Webb Keane, author of Signs of Recognition: Powers and Hazards of Representation in an Indonesian Society
"With profound insight, empathy, and theoretical sophistication, Patricia Spyer traces out the complex intertwinings among identity, global commerce, local ritual, and national politics. This book is a masterful demonstration of how much of modernity's paradoxes, romance, and uncanny displacements best come into sight when viewed from the perspective of the supposed margins."


Customer Reviews

An Interesting Book on a Remote Region4
This is one of the more readable ethnographic works written about Maluku.
The Aru Islands, where the Barakai people - the focus of this study - live, may locally be famous for their marine resources and birds of paradise, but have pretty much been forgotten by the outside world. Even books devoted to Maluku in general, or Southeast Maluku in particular offer very limited information about this unique archipelago which lies in the shadow of New Guinea to the East, or the art-rich islands of Southwest Maluku (like the Tanimbar or Leti groups) to the West.

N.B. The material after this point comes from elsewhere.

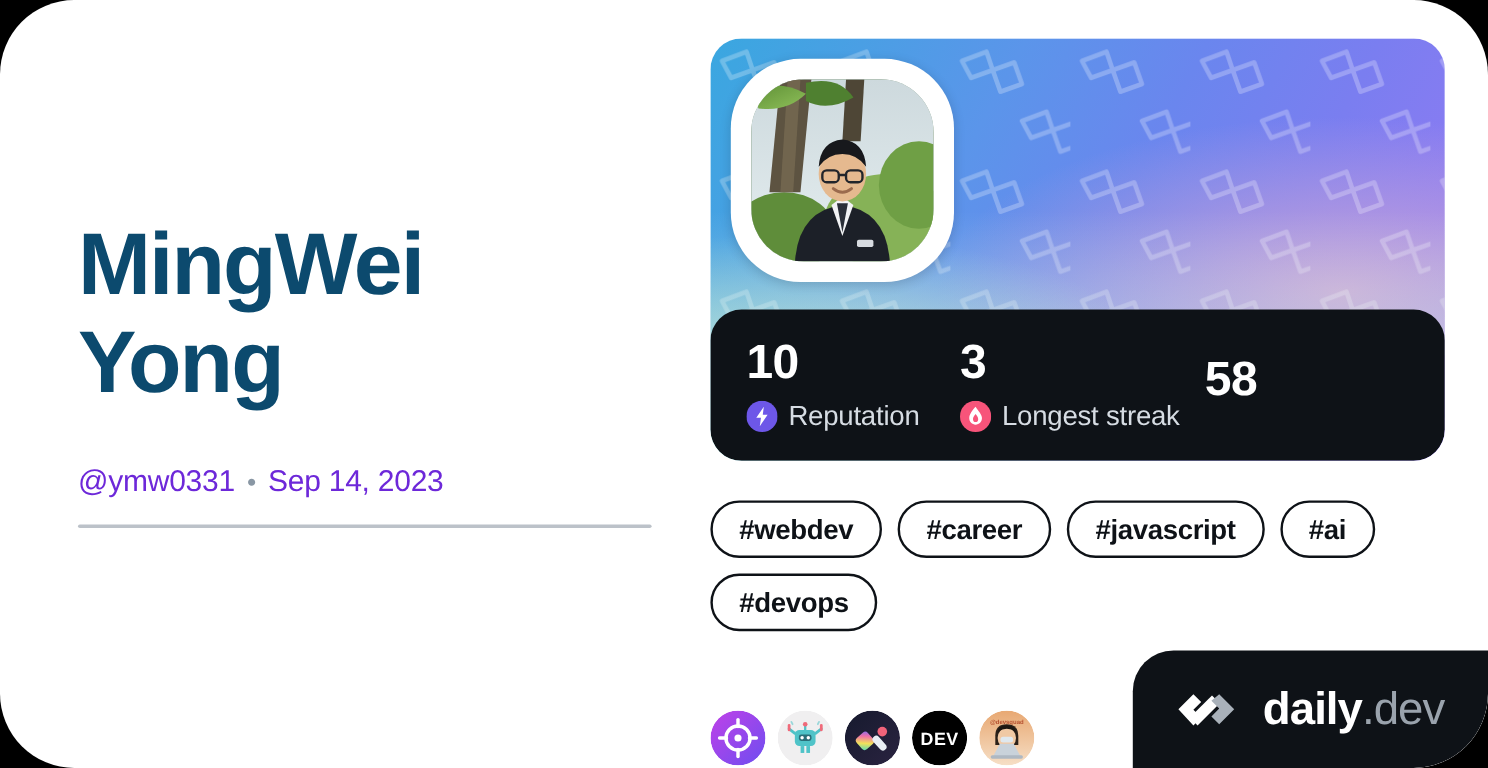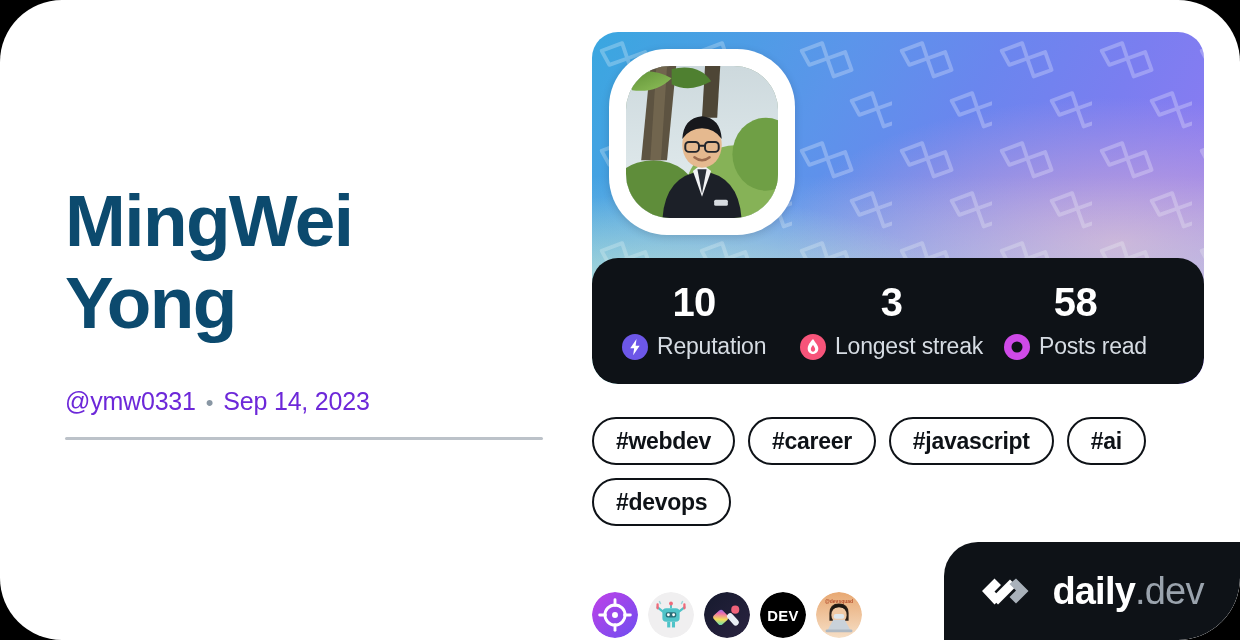"10" .right-panel { text-align: center -> none }
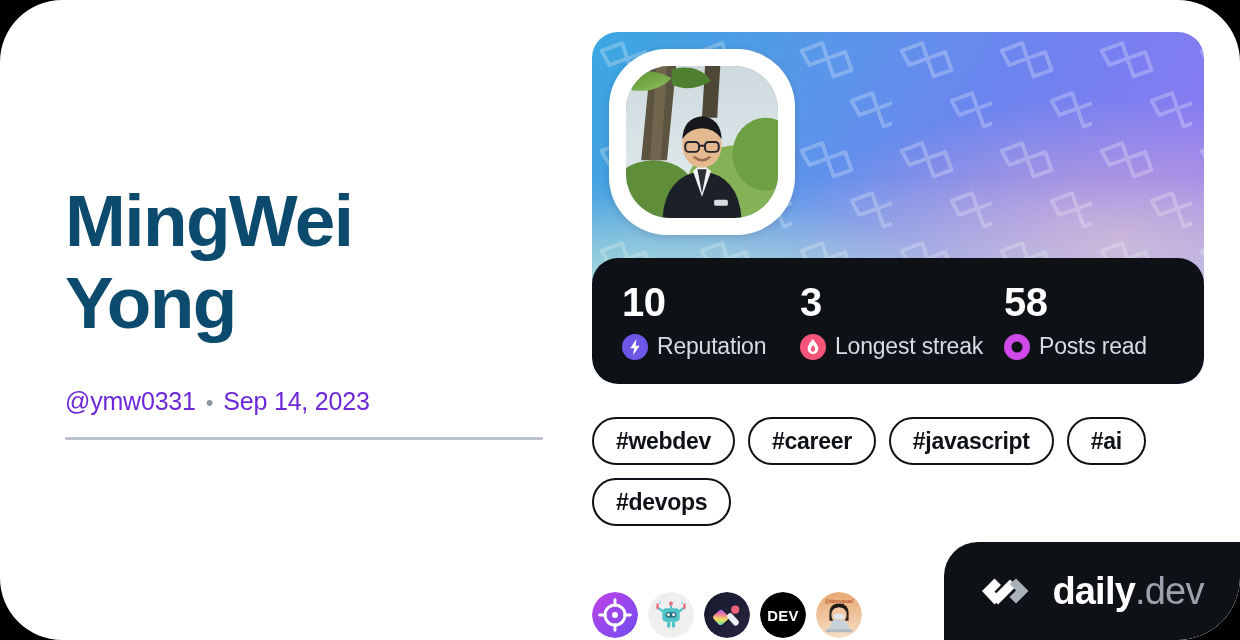"Posts read" div.stat-label-row { html: <div> <svg> <circle></circle> <circle></circle> </svg> <span>Posts read</span> </div> -> none }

When I visited the Arus in 1999, I could find very little information about them, yet eventually ended up spending a week among the very same people described in this book, whom local Arunese recommended for being the most traditional. Several times I was told about a Western woman who had spent time there doing research years earlier, attending local festivals, and who must have been the author of this book.
It was all the more interesting to finally (and accidentally) find this book published a few years later.
In addition to the wealth of detail about the culture of the Barakai people it also offers much information about the Aru Islands in general.